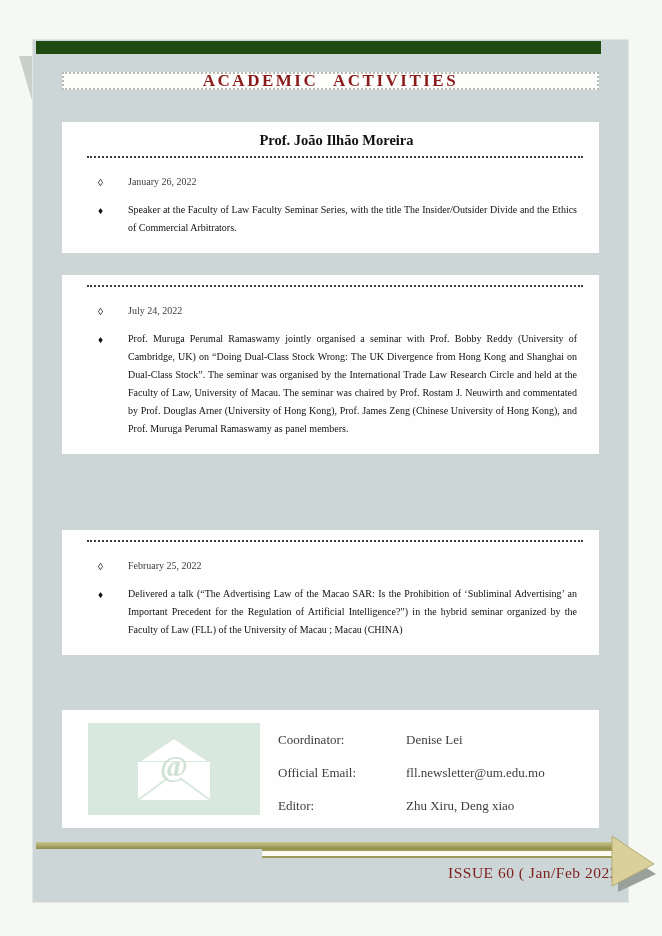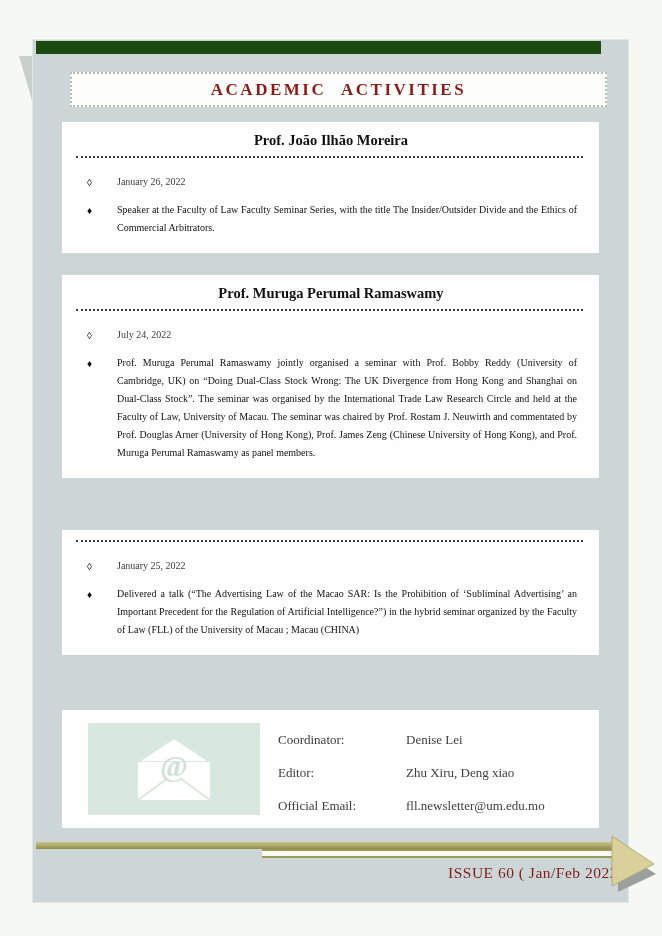--- a/index.html
+++ b/index.html
@@ -29,10 +29,10 @@
   }
   .title-box {
     position:absolute; left:29px; top:32px;
-    width:537px; height:35px;
+    width:537px; height:18px;
     background:#fdfdfc;
     border:2px dotted #b7bcb7;
-    display:flex; align-items:center; justify-content:center;margin-left:8px;
+    display:flex; align-items:center; justify-content:center;
   }
   .title-box h1 {
     font-size:17px; font-weight:bold; color:#8b1a1a;

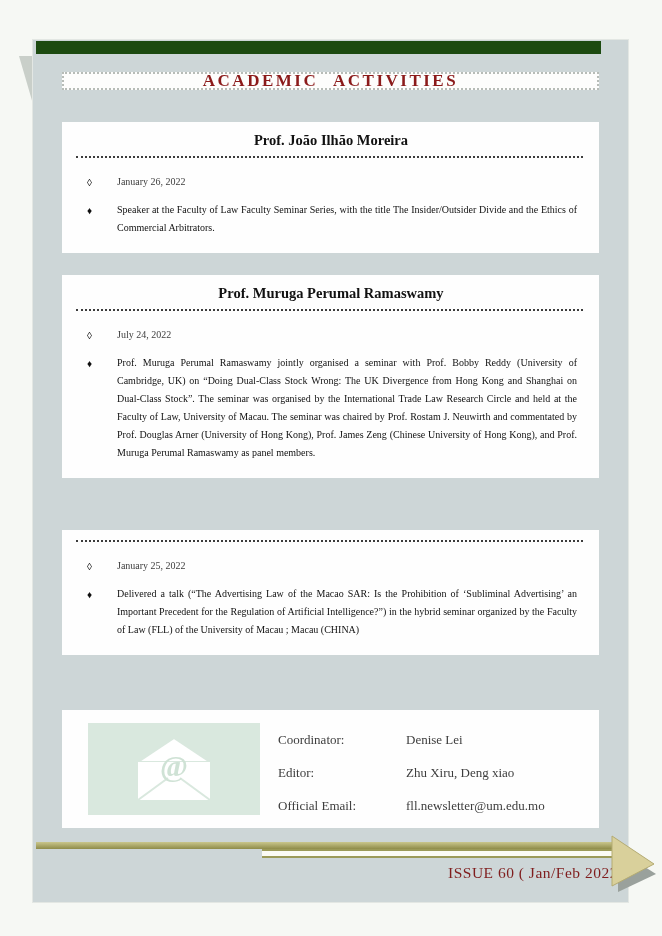--- a/index.html
+++ b/index.html
@@ -42,7 +42,7 @@
     position:absolute; left:29px;
     width:537px;
     background:#fefefe;
-    padding:10px 0 16px 1px;
+    padding:10px 0 16px 12px;
   }
   .card h2 {
     font-size:14.5px; font-weight:bold; color:#111;

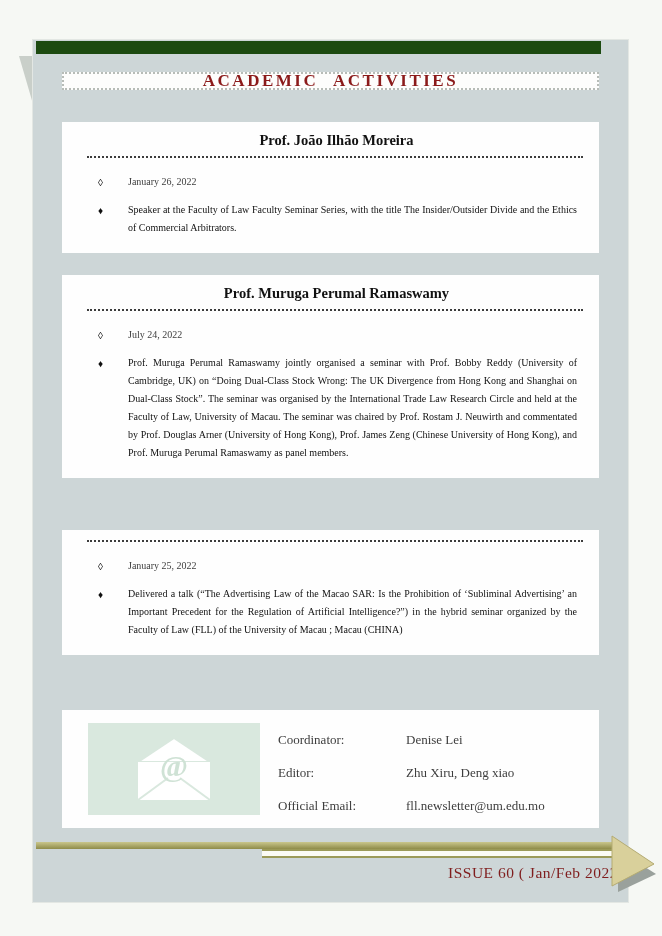--- a/index.html
+++ b/index.html
@@ -134,7 +134,6 @@
   </section>
 
   <section class="card card-2">
-    <h2>Prof. Muruga Perumal Ramaswamy</h2>
     <div class="dotted-sep"></div>
     <div class="row date-row">
       <span class="bullet">◊</span>

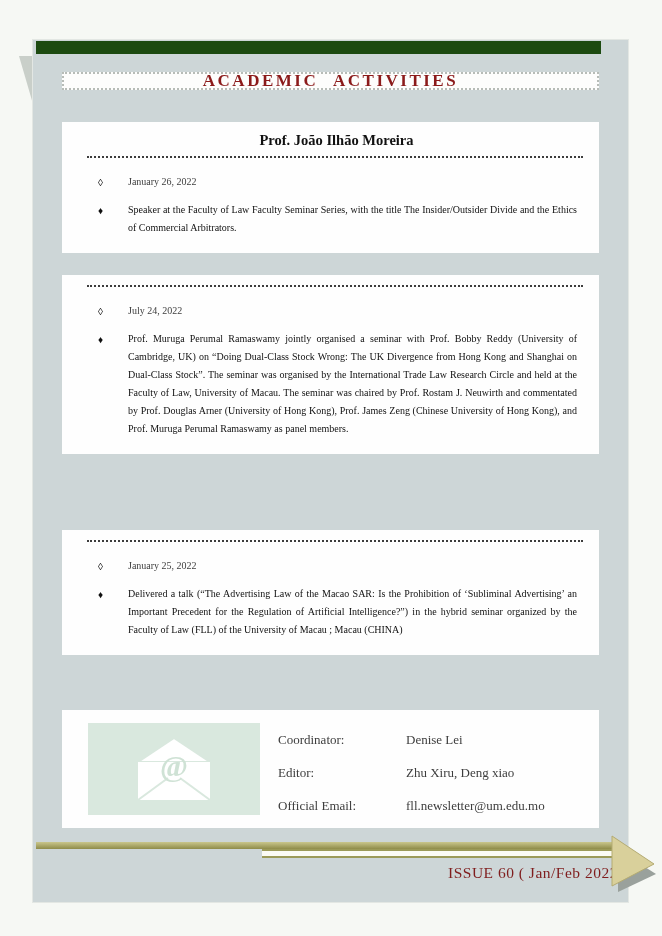--- a/index.html
+++ b/index.html
@@ -149,7 +149,7 @@
     <div class="dotted-sep"></div>
     <div class="row date-row">
       <span class="bullet">◊</span>
-      <span class="date">January 25, 2022</span>
+      <span class="date">February 25, 2022</span>
     </div>
     <div class="row body-row">
       <span class="bullet">♦</span>

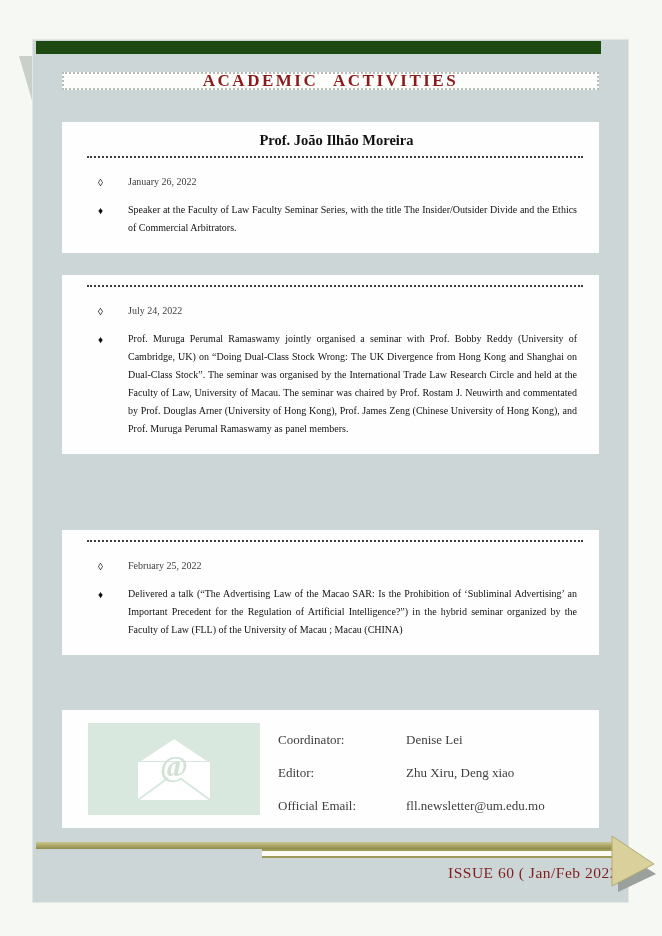--- a/index.html
+++ b/index.html
@@ -172,12 +172,12 @@
         <span class="contact-value">Denise Lei</span>
       </div>
       <div class="contact-row">
+        <span class="contact-label">Official Email:</span>
+        <span class="contact-value">fll.newsletter@um.edu.mo</span>
+      </div>
+      <div class="contact-row">
         <span class="contact-label">Editor:</span>
         <span class="contact-value">Zhu Xiru, Deng xiao</span>
-      </div>
-      <div class="contact-row">
-        <span class="contact-label">Official Email:</span>
-        <span class="contact-value">fll.newsletter@um.edu.mo</span>
       </div>
     </div>
   </section>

════════════════════

Every line above that holds the word "label" should be copied out.

:: OUTPUT ::
+        <span class="contact-label">Official Email:</span>
         <span class="contact-label">Editor:</span>
-        <span class="contact-label">Official Email:</span>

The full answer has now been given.